Work request> Locate the line bearing "(186, 97) none" in the material below, then reproduce it and each following line up to and including the line bearing "[94,654,120,667] the ->".

Task inputs>
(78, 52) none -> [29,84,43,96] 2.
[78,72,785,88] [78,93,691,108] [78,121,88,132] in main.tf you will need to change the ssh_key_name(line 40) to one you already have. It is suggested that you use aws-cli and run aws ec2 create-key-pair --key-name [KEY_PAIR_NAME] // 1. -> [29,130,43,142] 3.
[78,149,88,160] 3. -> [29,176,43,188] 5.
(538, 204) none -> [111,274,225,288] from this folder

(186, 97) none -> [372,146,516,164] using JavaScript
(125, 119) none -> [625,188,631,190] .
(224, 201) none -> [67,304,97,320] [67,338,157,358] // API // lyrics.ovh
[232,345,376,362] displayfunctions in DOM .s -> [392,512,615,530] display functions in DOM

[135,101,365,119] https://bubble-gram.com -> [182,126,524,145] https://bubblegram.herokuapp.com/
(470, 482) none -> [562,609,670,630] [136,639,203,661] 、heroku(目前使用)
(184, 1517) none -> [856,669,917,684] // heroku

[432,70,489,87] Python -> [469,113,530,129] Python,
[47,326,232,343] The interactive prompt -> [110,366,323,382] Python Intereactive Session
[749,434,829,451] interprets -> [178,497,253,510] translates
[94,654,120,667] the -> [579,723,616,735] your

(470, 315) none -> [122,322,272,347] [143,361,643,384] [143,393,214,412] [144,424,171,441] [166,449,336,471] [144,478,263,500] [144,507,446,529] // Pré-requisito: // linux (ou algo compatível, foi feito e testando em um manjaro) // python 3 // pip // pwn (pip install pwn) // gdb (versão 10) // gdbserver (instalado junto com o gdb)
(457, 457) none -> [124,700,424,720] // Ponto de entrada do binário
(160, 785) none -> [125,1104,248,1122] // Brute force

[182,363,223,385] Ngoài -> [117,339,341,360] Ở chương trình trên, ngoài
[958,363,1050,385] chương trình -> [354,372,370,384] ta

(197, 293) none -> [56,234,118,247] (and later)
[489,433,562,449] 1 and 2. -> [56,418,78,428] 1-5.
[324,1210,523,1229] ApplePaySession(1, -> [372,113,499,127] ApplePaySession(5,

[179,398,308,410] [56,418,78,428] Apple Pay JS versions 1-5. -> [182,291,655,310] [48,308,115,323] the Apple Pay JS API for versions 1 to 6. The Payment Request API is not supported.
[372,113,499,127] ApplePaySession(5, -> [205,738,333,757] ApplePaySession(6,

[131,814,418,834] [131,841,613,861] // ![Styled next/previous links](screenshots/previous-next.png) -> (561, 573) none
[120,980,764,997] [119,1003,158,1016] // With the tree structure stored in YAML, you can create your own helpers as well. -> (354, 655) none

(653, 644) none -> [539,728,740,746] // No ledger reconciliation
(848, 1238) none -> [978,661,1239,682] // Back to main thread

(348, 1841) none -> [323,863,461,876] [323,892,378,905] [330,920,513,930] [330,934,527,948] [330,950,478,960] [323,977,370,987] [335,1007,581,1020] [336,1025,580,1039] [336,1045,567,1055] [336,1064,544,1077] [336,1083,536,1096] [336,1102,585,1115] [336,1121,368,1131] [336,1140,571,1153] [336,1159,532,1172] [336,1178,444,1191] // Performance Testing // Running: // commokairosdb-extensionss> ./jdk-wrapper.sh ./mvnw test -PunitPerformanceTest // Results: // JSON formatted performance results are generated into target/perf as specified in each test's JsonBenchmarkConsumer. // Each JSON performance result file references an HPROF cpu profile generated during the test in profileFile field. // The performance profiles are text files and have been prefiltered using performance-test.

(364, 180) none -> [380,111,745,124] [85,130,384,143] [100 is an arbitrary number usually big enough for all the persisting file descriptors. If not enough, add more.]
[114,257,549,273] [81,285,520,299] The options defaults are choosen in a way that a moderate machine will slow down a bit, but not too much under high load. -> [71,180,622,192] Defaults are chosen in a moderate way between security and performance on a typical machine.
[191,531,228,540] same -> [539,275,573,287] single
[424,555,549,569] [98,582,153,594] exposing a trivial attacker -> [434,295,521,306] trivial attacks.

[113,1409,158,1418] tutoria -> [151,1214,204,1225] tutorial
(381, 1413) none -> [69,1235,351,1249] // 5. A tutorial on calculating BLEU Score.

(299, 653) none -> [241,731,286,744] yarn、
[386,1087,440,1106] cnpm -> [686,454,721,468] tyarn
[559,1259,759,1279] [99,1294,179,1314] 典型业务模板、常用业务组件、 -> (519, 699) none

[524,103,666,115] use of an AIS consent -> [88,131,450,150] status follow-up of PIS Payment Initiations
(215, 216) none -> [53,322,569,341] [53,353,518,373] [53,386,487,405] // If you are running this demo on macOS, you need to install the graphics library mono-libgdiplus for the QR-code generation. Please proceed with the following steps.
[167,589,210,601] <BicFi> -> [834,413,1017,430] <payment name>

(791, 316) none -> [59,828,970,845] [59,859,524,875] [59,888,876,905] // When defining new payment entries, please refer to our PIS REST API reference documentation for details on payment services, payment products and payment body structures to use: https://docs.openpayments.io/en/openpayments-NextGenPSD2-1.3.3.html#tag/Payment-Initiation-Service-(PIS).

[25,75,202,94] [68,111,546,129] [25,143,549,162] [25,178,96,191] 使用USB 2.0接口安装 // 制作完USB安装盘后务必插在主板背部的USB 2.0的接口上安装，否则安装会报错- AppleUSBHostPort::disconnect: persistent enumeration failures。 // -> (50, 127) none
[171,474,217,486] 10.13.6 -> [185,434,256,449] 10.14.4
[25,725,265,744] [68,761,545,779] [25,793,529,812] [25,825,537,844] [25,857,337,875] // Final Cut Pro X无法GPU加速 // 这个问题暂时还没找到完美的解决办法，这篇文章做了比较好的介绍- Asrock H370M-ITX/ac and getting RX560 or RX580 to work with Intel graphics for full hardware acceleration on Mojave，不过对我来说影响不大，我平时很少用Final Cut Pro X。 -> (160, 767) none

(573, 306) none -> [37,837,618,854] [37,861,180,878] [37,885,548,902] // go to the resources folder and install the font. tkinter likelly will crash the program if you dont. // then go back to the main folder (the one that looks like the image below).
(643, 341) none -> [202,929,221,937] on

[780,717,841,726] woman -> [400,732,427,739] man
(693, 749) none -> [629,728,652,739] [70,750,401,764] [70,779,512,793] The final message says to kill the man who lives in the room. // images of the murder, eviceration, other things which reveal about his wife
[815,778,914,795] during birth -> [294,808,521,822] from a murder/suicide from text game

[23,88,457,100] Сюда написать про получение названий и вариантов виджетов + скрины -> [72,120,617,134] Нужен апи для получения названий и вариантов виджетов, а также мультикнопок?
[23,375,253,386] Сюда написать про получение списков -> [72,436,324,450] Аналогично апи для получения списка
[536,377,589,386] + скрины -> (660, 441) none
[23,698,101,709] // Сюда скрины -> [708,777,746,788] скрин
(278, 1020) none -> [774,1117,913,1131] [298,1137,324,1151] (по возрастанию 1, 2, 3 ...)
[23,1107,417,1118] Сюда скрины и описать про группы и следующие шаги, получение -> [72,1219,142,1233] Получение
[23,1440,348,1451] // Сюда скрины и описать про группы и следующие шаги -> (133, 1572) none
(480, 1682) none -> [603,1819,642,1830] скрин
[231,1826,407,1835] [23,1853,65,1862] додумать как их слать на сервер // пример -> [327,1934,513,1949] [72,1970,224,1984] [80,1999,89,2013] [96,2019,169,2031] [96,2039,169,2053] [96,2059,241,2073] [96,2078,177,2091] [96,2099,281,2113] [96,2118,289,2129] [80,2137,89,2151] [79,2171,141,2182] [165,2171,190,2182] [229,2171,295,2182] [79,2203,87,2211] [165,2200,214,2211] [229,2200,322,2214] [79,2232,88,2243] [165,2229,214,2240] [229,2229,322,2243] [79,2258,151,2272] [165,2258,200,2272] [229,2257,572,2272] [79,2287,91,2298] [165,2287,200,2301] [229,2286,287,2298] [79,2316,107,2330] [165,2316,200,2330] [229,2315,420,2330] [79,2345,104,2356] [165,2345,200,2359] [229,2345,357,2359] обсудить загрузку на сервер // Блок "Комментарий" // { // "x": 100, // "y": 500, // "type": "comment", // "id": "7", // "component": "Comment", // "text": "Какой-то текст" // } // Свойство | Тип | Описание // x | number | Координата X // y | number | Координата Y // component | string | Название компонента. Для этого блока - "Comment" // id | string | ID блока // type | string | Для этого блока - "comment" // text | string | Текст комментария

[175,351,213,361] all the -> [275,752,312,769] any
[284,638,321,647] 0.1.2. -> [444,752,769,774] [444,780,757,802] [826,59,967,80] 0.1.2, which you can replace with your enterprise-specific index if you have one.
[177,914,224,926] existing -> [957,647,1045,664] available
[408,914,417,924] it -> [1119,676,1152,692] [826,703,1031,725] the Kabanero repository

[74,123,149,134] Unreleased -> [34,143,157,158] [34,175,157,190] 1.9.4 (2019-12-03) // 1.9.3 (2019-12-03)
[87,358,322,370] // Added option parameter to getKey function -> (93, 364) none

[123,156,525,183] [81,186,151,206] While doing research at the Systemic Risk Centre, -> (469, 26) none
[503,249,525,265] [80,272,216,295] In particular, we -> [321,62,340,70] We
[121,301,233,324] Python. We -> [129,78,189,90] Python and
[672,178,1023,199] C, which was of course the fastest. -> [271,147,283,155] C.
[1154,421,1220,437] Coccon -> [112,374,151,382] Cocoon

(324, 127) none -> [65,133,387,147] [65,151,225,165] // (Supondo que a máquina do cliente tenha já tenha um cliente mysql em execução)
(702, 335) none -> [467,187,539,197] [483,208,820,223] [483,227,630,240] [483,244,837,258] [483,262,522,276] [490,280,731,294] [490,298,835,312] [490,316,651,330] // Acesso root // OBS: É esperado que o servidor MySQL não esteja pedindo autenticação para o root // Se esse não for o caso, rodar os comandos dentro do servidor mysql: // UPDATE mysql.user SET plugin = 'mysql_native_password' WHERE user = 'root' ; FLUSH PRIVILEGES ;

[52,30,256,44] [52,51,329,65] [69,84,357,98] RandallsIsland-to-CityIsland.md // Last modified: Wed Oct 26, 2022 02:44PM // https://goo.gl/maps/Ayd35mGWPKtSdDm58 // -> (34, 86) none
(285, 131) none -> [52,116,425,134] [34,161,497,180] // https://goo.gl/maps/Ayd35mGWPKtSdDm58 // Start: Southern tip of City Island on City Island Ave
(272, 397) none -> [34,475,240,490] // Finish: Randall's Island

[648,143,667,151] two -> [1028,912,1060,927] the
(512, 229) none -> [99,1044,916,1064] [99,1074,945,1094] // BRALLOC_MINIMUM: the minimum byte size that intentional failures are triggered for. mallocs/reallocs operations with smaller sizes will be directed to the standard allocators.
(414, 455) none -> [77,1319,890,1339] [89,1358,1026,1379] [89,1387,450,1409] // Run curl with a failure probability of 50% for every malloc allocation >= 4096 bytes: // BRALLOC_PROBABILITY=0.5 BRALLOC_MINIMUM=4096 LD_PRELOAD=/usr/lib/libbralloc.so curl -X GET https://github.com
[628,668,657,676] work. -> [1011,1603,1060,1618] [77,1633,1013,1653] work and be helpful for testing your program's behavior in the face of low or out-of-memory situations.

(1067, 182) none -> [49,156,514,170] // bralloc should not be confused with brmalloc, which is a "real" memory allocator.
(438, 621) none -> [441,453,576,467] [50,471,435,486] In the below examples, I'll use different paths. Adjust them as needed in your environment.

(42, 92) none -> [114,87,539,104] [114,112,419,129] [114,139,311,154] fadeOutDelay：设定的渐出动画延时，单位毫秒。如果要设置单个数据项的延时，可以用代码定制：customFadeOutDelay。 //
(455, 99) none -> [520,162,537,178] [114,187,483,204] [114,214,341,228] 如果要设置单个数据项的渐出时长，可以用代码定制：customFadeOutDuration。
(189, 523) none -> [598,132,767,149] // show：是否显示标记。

Exercise result>
(186, 97) none -> [372,146,516,164] using JavaScript
(125, 119) none -> [625,188,631,190] .
(224, 201) none -> [67,304,97,320] [67,338,157,358] // API // lyrics.ovh
[232,345,376,362] displayfunctions in DOM .s -> [392,512,615,530] display functions in DOM

[135,101,365,119] https://bubble-gram.com -> [182,126,524,145] https://bubblegram.herokuapp.com/
(470, 482) none -> [562,609,670,630] [136,639,203,661] 、heroku(目前使用)
(184, 1517) none -> [856,669,917,684] // heroku

[432,70,489,87] Python -> [469,113,530,129] Python,
[47,326,232,343] The interactive prompt -> [110,366,323,382] Python Intereactive Session
[749,434,829,451] interprets -> [178,497,253,510] translates
[94,654,120,667] the -> [579,723,616,735] your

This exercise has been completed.